Task item - Read the data below line by line and copy each one with "VERDE" in it.

=== Section Start ===

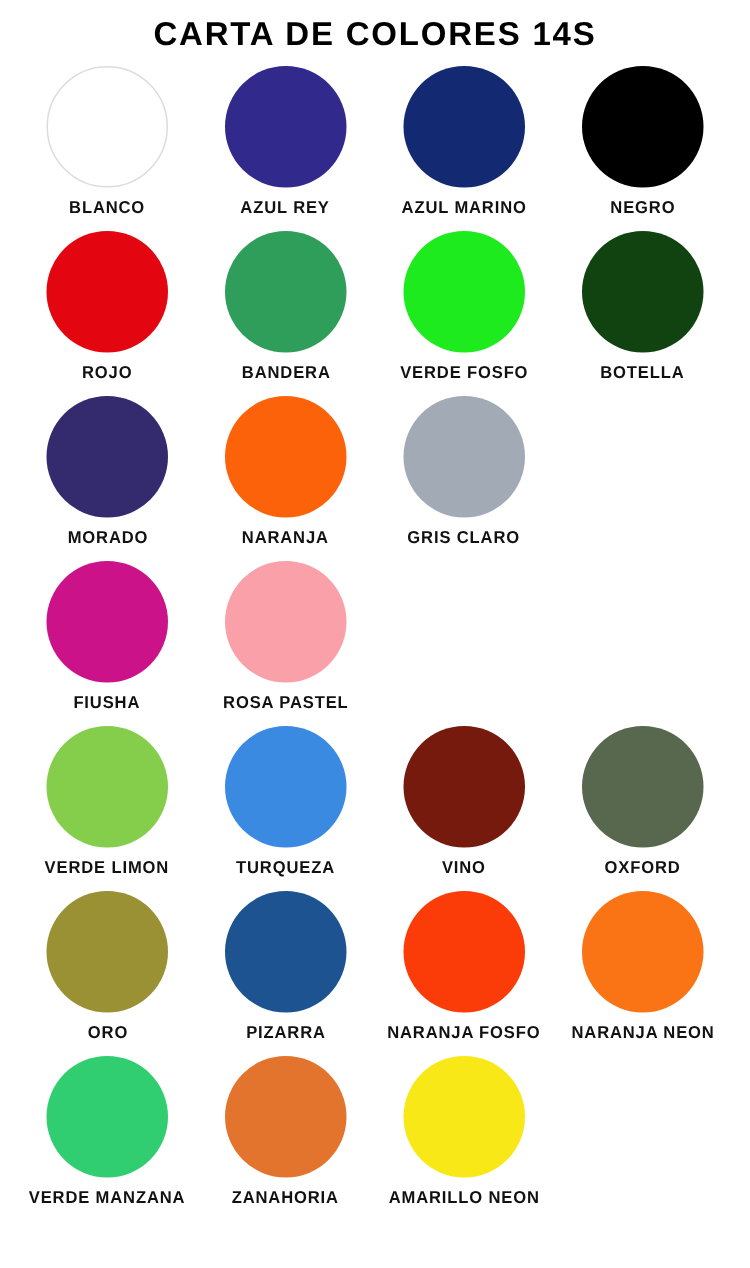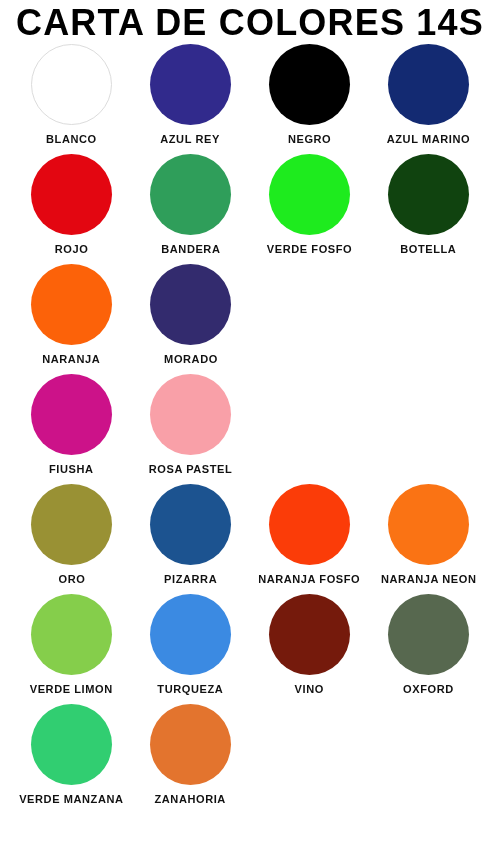--- a/index.html
+++ b/index.html
@@ -24,7 +24,7 @@
     text-align: center;
     font-family: "Liberation Sans", sans-serif;
     font-weight: bold;
-    font-size: 36px;
+    font-size: 22px;
     letter-spacing: 1.2px;
     color: #000000;
     padding-top: 6px;

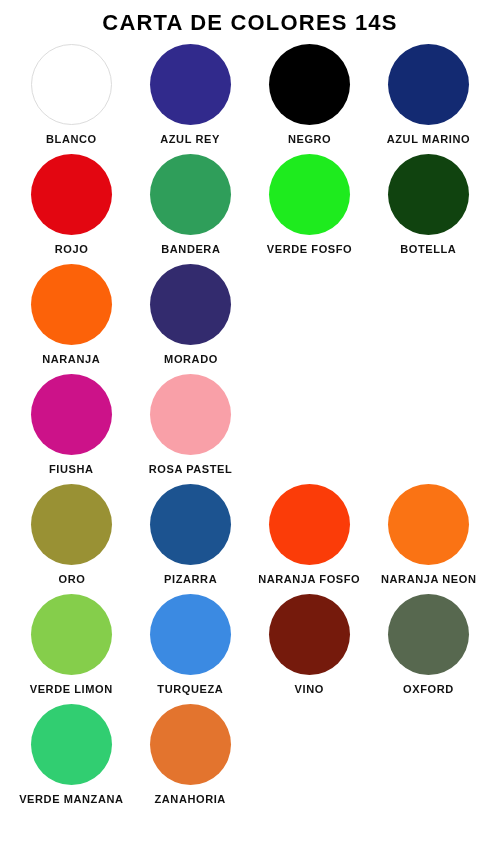--- a/index.html
+++ b/index.html
@@ -92,12 +92,12 @@
         <div class="swatch-label">AZUL REY</div>
       </div>
       <div class="swatch-cell">
+        <div class="swatch-circle" style="background-color: rgb(19, 42, 114);"></div>
+        <div class="swatch-label">AZUL MARINO</div>
+      </div>
+      <div class="swatch-cell">
         <div class="swatch-circle" style="background-color: rgb(0, 0, 0);"></div>
         <div class="swatch-label">NEGRO</div>
-      </div>
-      <div class="swatch-cell">
-        <div class="swatch-circle" style="background-color: rgb(19, 42, 114);"></div>
-        <div class="swatch-label">AZUL MARINO</div>
       </div>
     </div>
 

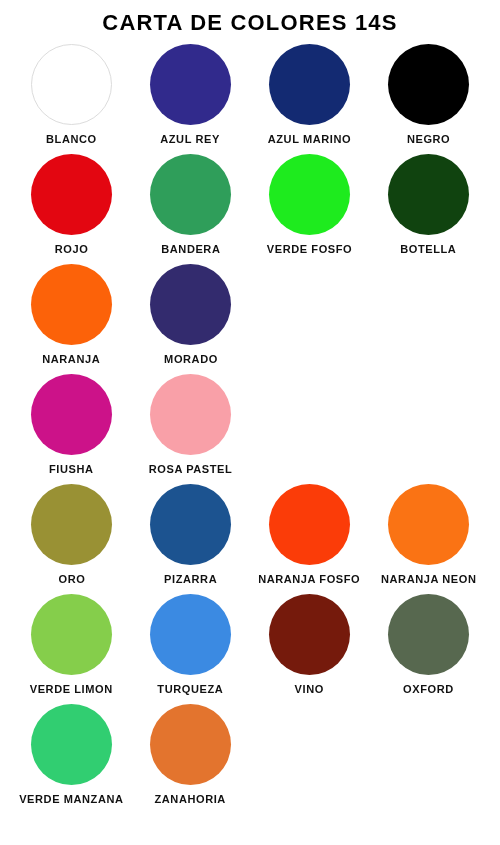--- a/index.html
+++ b/index.html
@@ -122,12 +122,12 @@
 
     <div class="swatch-row">
       <div class="swatch-cell">
+        <div class="swatch-circle" style="background-color: rgb(51, 43, 110);"></div>
+        <div class="swatch-label">MORADO</div>
+      </div>
+      <div class="swatch-cell">
         <div class="swatch-circle" style="background-color: rgb(252, 98, 9);"></div>
         <div class="swatch-label">NARANJA</div>
-      </div>
-      <div class="swatch-cell">
-        <div class="swatch-circle" style="background-color: rgb(51, 43, 110);"></div>
-        <div class="swatch-label">MORADO</div>
       </div>
     </div>
 

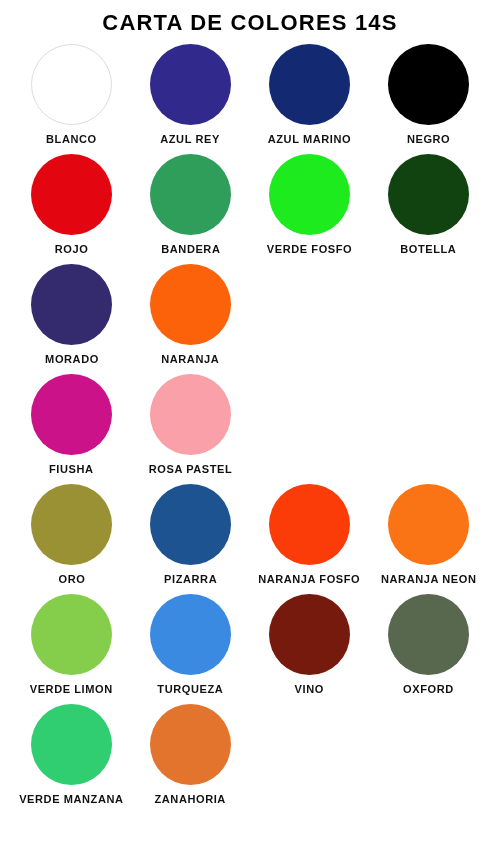--- a/index.html
+++ b/index.html
@@ -129,6 +129,10 @@
         <div class="swatch-circle" style="background-color: rgb(252, 98, 9);"></div>
         <div class="swatch-label">NARANJA</div>
       </div>
+      <div class="swatch-cell">
+        <div class="swatch-circle" style="background-color: rgb(162, 170, 181);"></div>
+        <div class="swatch-label">GRIS CLARO</div>
+      </div>
     </div>
 
     <div class="swatch-row">

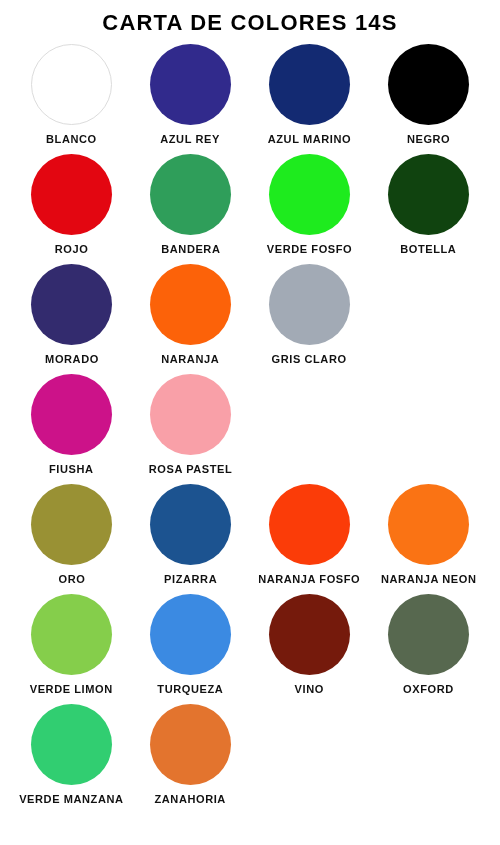--- a/index.html
+++ b/index.html
@@ -148,6 +148,25 @@
 
     <div class="swatch-row">
       <div class="swatch-cell">
+        <div class="swatch-circle" style="background-color: rgb(133, 206, 75);"></div>
+        <div class="swatch-label">VERDE LIMON</div>
+      </div>
+      <div class="swatch-cell">
+        <div class="swatch-circle" style="background-color: rgb(59, 138, 226);"></div>
+        <div class="swatch-label">TURQUEZA</div>
+      </div>
+      <div class="swatch-cell">
+        <div class="swatch-circle" style="background-color: rgb(117, 26, 12);"></div>
+        <div class="swatch-label">VINO</div>
+      </div>
+      <div class="swatch-cell">
+        <div class="swatch-circle" style="background-color: rgb(87, 104, 79);"></div>
+        <div class="swatch-label">OXFORD</div>
+      </div>
+    </div>
+
+    <div class="swatch-row">
+      <div class="swatch-cell">
         <div class="swatch-circle" style="background-color: rgb(153, 145, 52);"></div>
         <div class="swatch-label">ORO</div>
       </div>
@@ -167,25 +186,6 @@
 
     <div class="swatch-row">
       <div class="swatch-cell">
-        <div class="swatch-circle" style="background-color: rgb(133, 206, 75);"></div>
-        <div class="swatch-label">VERDE LIMON</div>
-      </div>
-      <div class="swatch-cell">
-        <div class="swatch-circle" style="background-color: rgb(59, 138, 226);"></div>
-        <div class="swatch-label">TURQUEZA</div>
-      </div>
-      <div class="swatch-cell">
-        <div class="swatch-circle" style="background-color: rgb(117, 26, 12);"></div>
-        <div class="swatch-label">VINO</div>
-      </div>
-      <div class="swatch-cell">
-        <div class="swatch-circle" style="background-color: rgb(87, 104, 79);"></div>
-        <div class="swatch-label">OXFORD</div>
-      </div>
-    </div>
-
-    <div class="swatch-row">
-      <div class="swatch-cell">
         <div class="swatch-circle" style="background-color: rgb(49, 206, 113);"></div>
         <div class="swatch-label">VERDE MANZANA</div>
       </div>

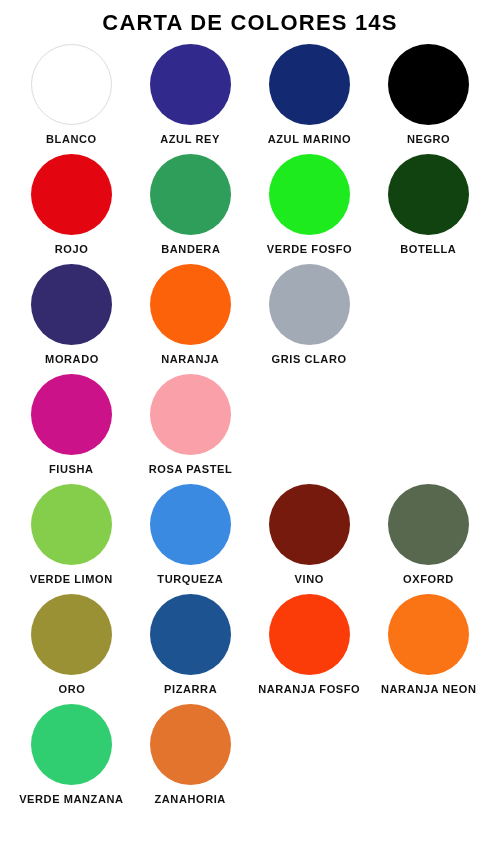--- a/index.html
+++ b/index.html
@@ -193,6 +193,10 @@
         <div class="swatch-circle" style="background-color: rgb(227, 116, 46);"></div>
         <div class="swatch-label">ZANAHORIA</div>
       </div>
+      <div class="swatch-cell">
+        <div class="swatch-circle" style="background-color: rgb(248, 232, 24);"></div>
+        <div class="swatch-label">AMARILLO NEON</div>
+      </div>
     </div>
 
   </div>

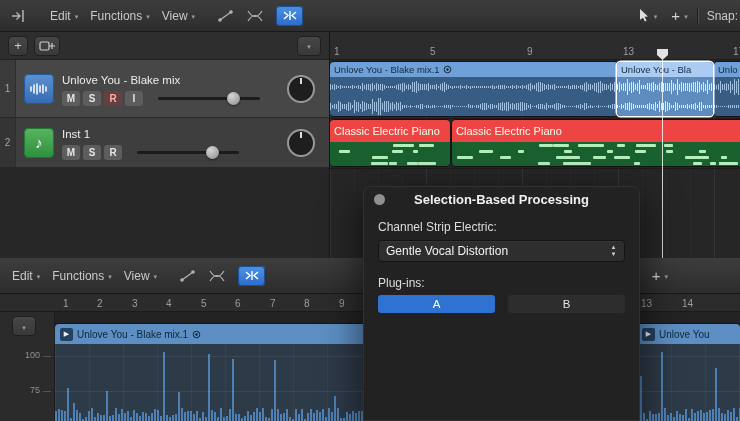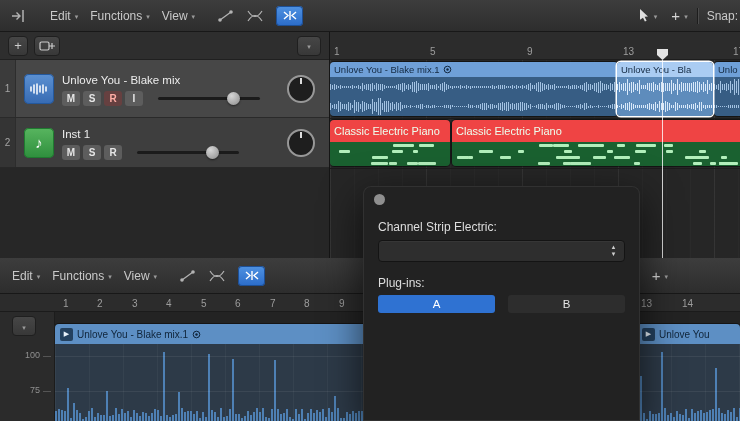--- a/index.html
+++ b/index.html
@@ -1099,6 +1099,7 @@
 <div class="dialog">
   <div class="dialog-header">
     <span class="dialog-dot"></span>
+    <span class="dialog-title">Selection-Based Processing</span>
   </div>
   <div class="dialog-content">
     <div class="field-label">Channel Strip Electric:</div>

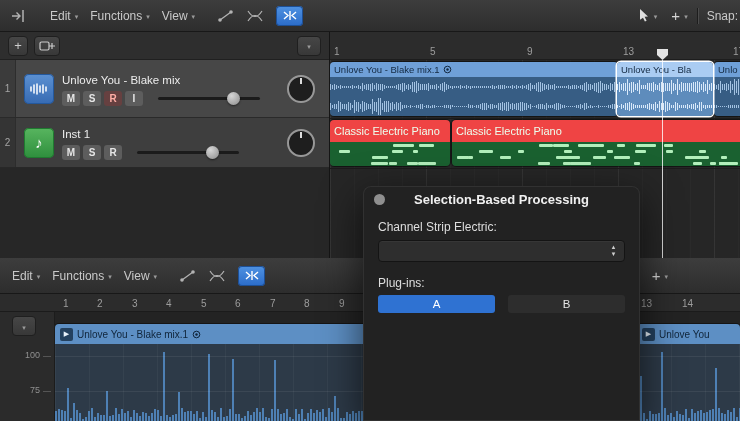--- a/index.html
+++ b/index.html
@@ -1104,6 +1104,7 @@
   <div class="dialog-content">
     <div class="field-label">Channel Strip Electric:</div>
     <div class="select">
+      <span>Gentle Vocal Distortion</span>
       <span class="stepper">
           <span>▲</span>
           <span>▼</span>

=== Section End ===

Result -
+        <div class="swatch-label">VERDE LIMON</div>
-        <div class="swatch-label">VERDE LIMON</div>
         <div class="swatch-label">VERDE MANZANA</div>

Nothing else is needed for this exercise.